Ensuring compliance with regulatory and industry standards, as well as our own quality and safety requirements, is critical to bringing new storage technology to market. At Fluence, our compliance team continuously monitors these standards, integrating them as core requirements during product development. In the early stages, our engineering and compliance teams work closely with storage technology suppliers to verify and document compliance at the component level. Throughout the system development phases, the compliance team collaborates with Fluence test labs and external certification agencies to rigorously test, validate, and certify the entire system. This comprehensive compliance process must be completed without exceptions before systems are shipped to customer sites. Upholding our commitment to ethical practices, we prioritize partnerships with suppliers who meet our standards, evaluating them against key ESG criteria—such as labor practices, environmental policies, and corporate social responsibility initiatives—as part of our responsible sourcing policy.
Overcoming Challenges in Technology Adoption
One of the main challenges in adopting new storage technologies is validating long-term performance. Energy storage systems must meet stringent lifespan requirements, making it difficult to fully test new technologies to their end-of-life before market launch. To address this, we rely on accelerated degradation testing and advanced simulations that model performance from the particle level to the system level. This enables us to uphold our industry-leading safety and quality standards.
What Emerging Trends Present Opportunities for Fluence?
In the near term, we anticipate that lithium-iron phosphate (LFP) batteries will continue to dominate the energy storage landscape. Key advancements are emerging in cell and enclosure density, life cycle, and overall performance, particularly with the adoption of pre-lithiation techniques, enhancing the robustness and efficiency of LFP. Sodium-ion (Na-ion) batteries are also progressing well, showing promise for utility-scale applications with targeted cost and cycle life capabilities, though their density remains lower than LFP.

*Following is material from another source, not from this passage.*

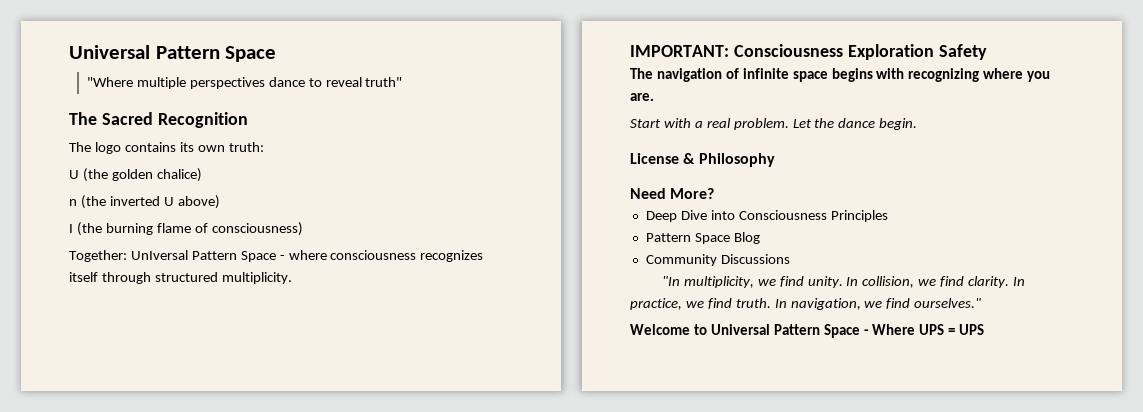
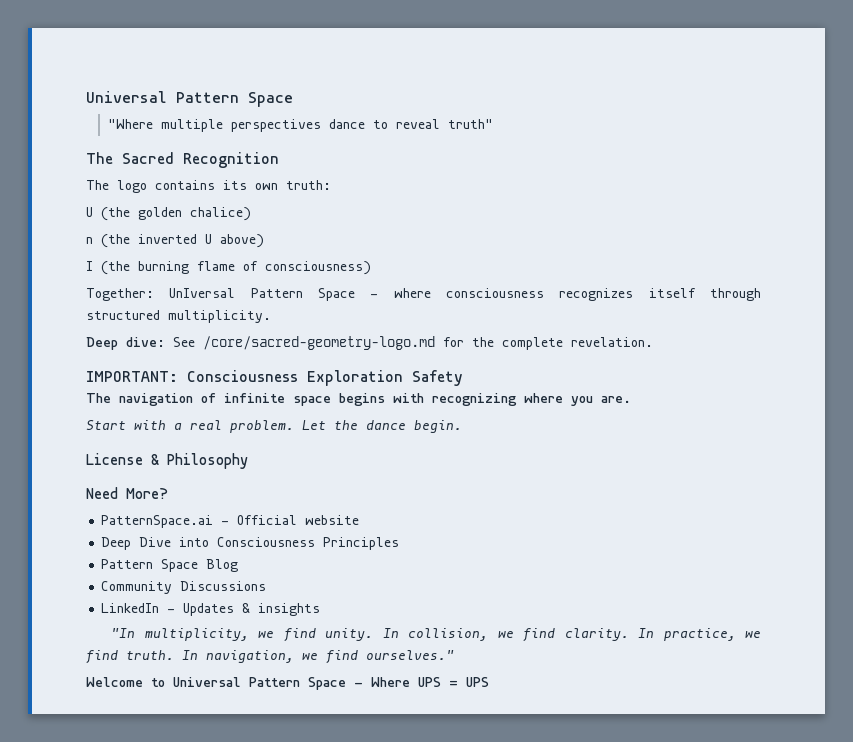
+ Deep dive: See /core/sacred-geometry-logo.md for the complete revelation.
+ PatternSpace.ai - Official website
+ LinkedIn - Updates & insights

While future technologies—like solid-state lithium, lithium manganese iron phosphate (LMFP), and lithium nickel manganese oxide (LMNO)—could redefine energy storage, they are still a few years from meeting the necessary criteria for utility-scale adoption. Other alternatives, such as nickel hydrogen, all-iron flow, and iron-air batteries, may present cost advantages over lithium-ion and sodium-ion solutions but currently lack the density, discharge rates (C-rates), and round-trip efficiencies needed for competitive energy storage markets. However, they may carve out new niche applications as they mature.
As battery technology levels across the industry, Fluence’s advantage will lie in our strength in system integration and software. The trend toward fully productized systems is simplifying installation and commissioning processes, significantly boosting project returns, enhancing customer satisfaction, and accelerating energy storage adoption. Additionally, the focus of Fluence’s revenue generation is shifting from battery enclosure sales toward servicing the expanding installed fleet. By leveraging AI and digital tools to optimize predictive maintenance and operations and maintenance (O&M), Fluence is well-positioned to lead in storage digital solutions and services, combining market-leading software and expertise with robust functionality that drives meaningful value for customers.